The Elizabeth Taylor Medical Center is built and named in Taylor’s honor at the Whitman-Walker Clinic in Washington, DC, to provide HIV/AIDS testing and services free-of-charge.
Taylor receives the Jean Hersholt Humanitarian Award from the Academy of Motion Picture Arts and Sciences for her HIV/AIDS work.
Queen Elizabeth II of Great Britain names Taylor a Dame Commander of the Order of the British Empire in honor of her contribution to film and her fight against HIV/AIDS.

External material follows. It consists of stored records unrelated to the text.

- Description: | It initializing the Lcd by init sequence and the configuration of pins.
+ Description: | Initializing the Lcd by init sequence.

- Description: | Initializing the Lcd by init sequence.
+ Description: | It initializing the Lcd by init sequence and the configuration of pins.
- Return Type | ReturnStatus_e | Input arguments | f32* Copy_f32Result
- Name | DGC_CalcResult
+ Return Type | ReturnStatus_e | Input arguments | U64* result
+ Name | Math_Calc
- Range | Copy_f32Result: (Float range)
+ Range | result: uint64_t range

The Elizabeth Taylor Endowment Fund for the UCLA Clinical AIDS Research and Education (CARE) Center is established at the University of California Los Angeles.
“It’s still out there. It is still a pandemic. It has not slowed down. I know people have forgotten. They take things for granted—especially the young people.”
Taylor and actor James Earl Jones give a benefit performance of the play Love Letters that raises $1 million for ETAF.
“Just giving the use of your name doesn’t really mean anything. You have to be physically involved, be a participant, and show up and make yourself a part of the organization.”